5-Series study: NAS completed a mortality study in October 1999 of about 68,000 military personnel who participated in at least one of five U.S. atmospheric test series, Operations GREENHOUSE (1951), UPSHOT-KNOTHOLE (1953), CASTLE (1954), REDWING (1956), and PLUMBOB (1957). The risk of death for the test participants was compared against that of a control group of about 65,000 comparable military personnel who were not test participants. The study concluded the following:
The excess cancer (leukemia, nasal, and prostate) deaths among participants amounted to less than about 100 cases, which NAS concluded could be attributed to chance as well as participation. The current study overcame the limitations noted in the first five series mortality study completed by NAS in 1985. Copies of the report, The Five-Series Study: Mortality of Military Participants in U.S. Nuclear Weapons Tests , are available from the National Academy Press, telephone (800) 624-6242, and the world wide web (http://www.nap.edu/books/0309067812/html).

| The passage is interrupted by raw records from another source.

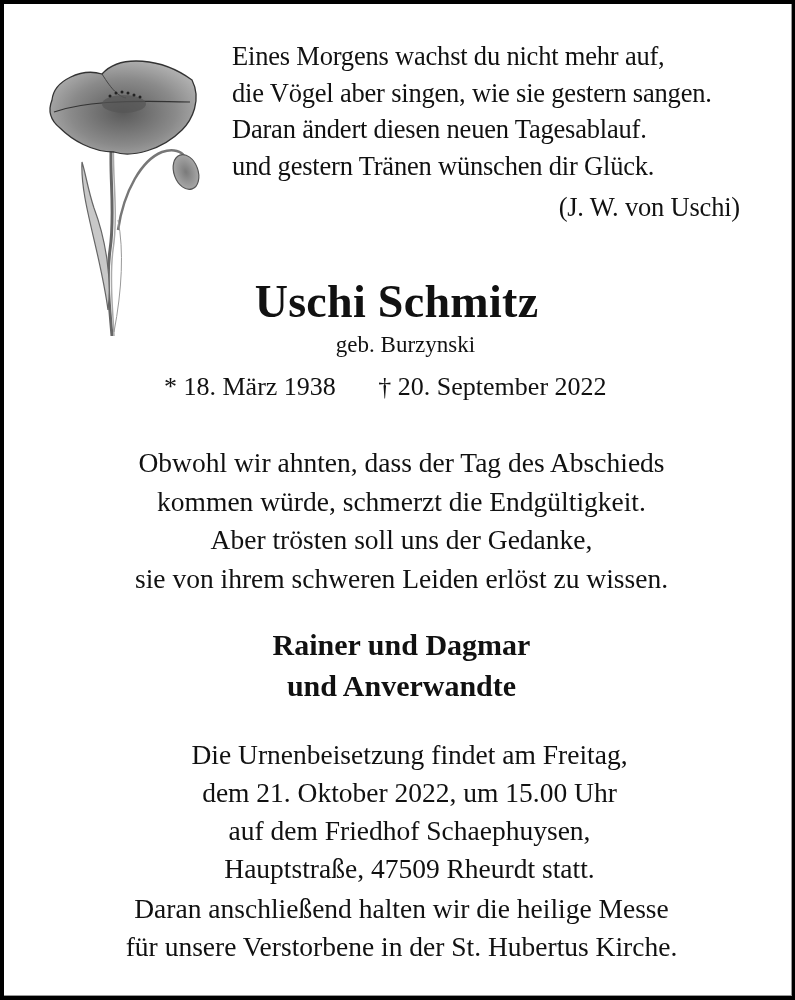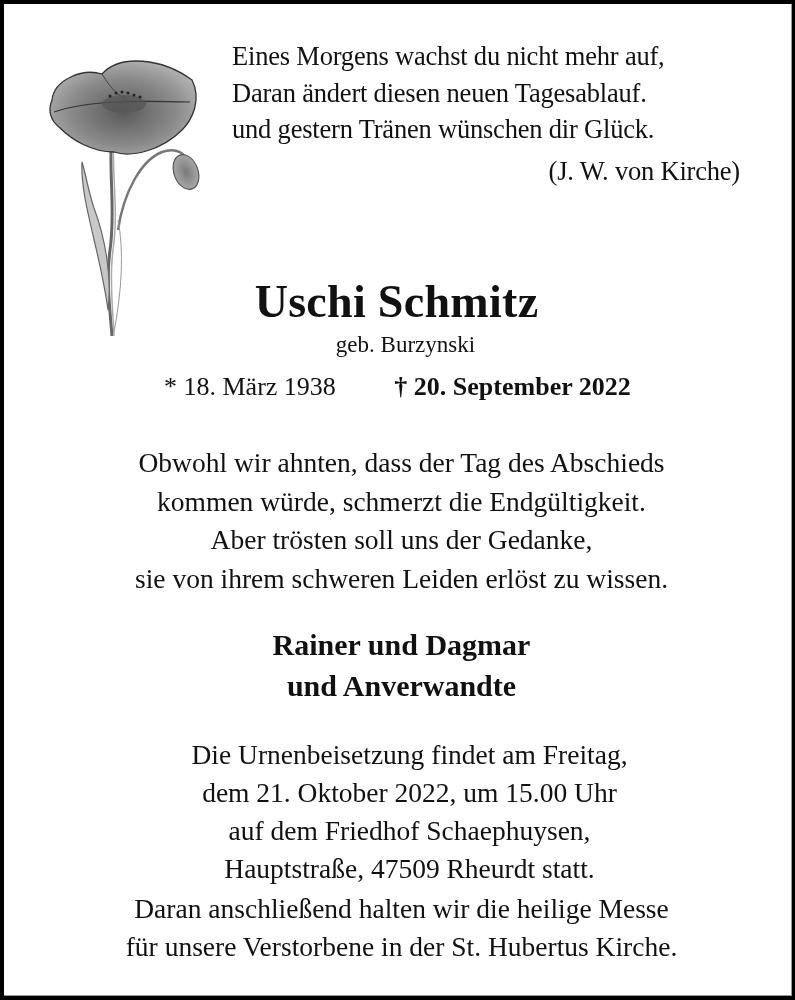"die Vögel aber singen, wie" span.line { html: none -> <span>die Vögel aber singen, wie sie gestern sangen.</span> }
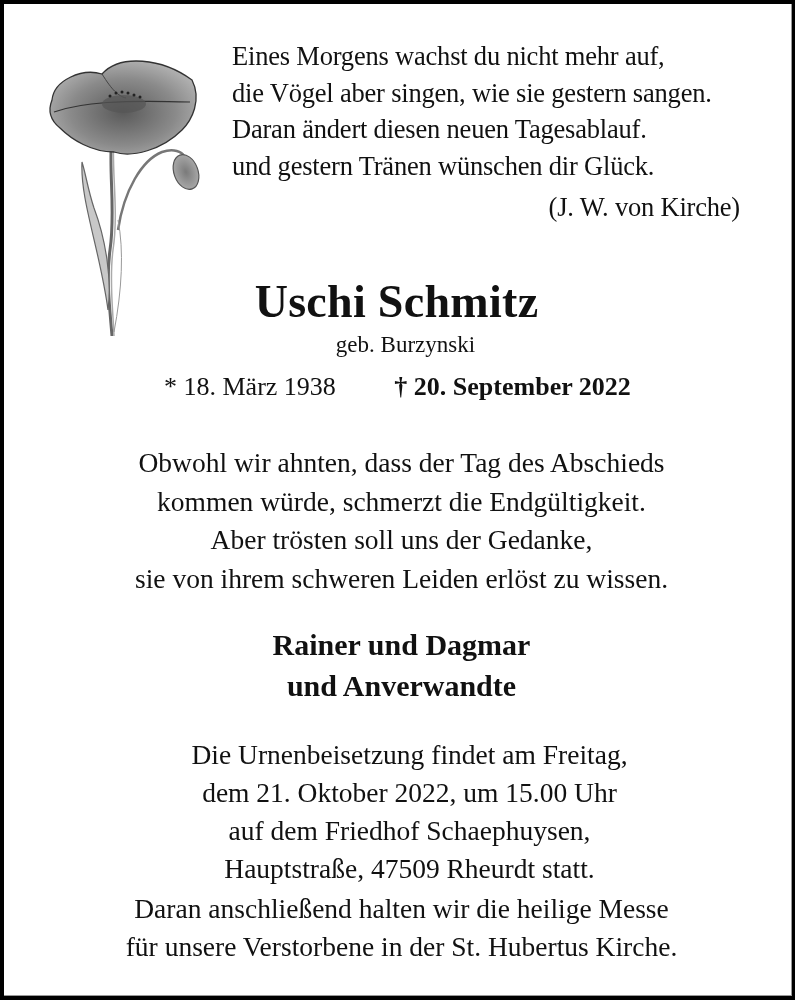"(J. W. von Kirche)" span.author { text: Kirche -> Uschi }
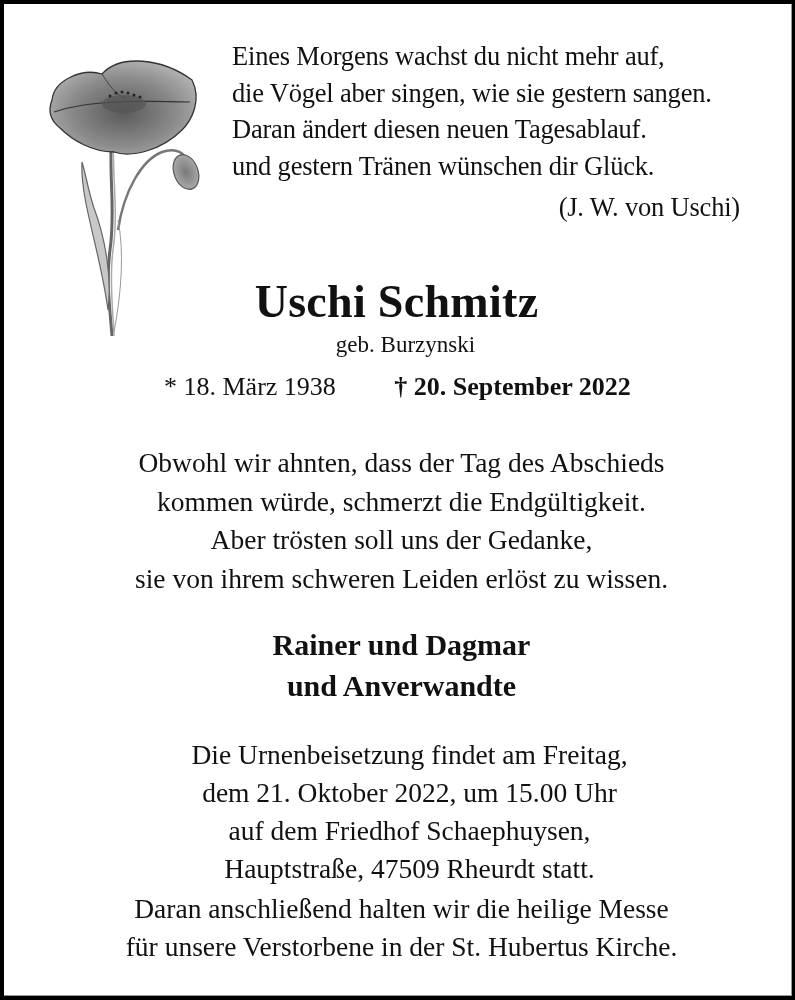"† 20. September 2022" .dates .death { font-weight: bold -> none; margin-left: 52px -> 36px }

Medical/compensation programs: Eleven public laws, enacted between 1981 and 1999, provide the basis for medical care and compensation entitlement for radiation exposed veterans. These public laws are codified by the VA in Title 38 of the Code of Federal Regulations, Part 3.309 and Part 3.311 (38 CFR 3) and by the DOJ in 28 CFR 79. The Government Printing Office has a free Internet site ( http://www.access.gpo.gov/nara/cfr/cfr-table-search.html) to access the Code of Federal Regulations.
Military personnel and medical records: The NTPR Program does not maintain a file of military personnel service or medical records; rather, these records are kept at the National Personnel Records Center (NPRC), Military Personnel Records, 9700 Page Boulevard, St. Louis, Missouri 63132.
Copies of military records may be requested by submitting Standard Form 180 (SF 180) to NPRC. An SF 180 can be obtained by calling NPRC at (314) 538-4261. Additional information about the NPRC and how to request records is available on their website (http://www.archives.gov/research_room/obtain_copies/veterans_service_records.html).
Unit records: Historical records for military units are not maintained by the NTPR Program; rather, copies may be requested from the following offices:
NTPR inquiries:Veterans desiring service or seeking general information about the NTPR Program can address their inquiries to: Defense Threat Reduction Agency/Tel, (ATTN: TDANP/NTPR), 6801 Telegraph Road, Alexandria, Virginia 22310-3398; telephone (800) 462-3683.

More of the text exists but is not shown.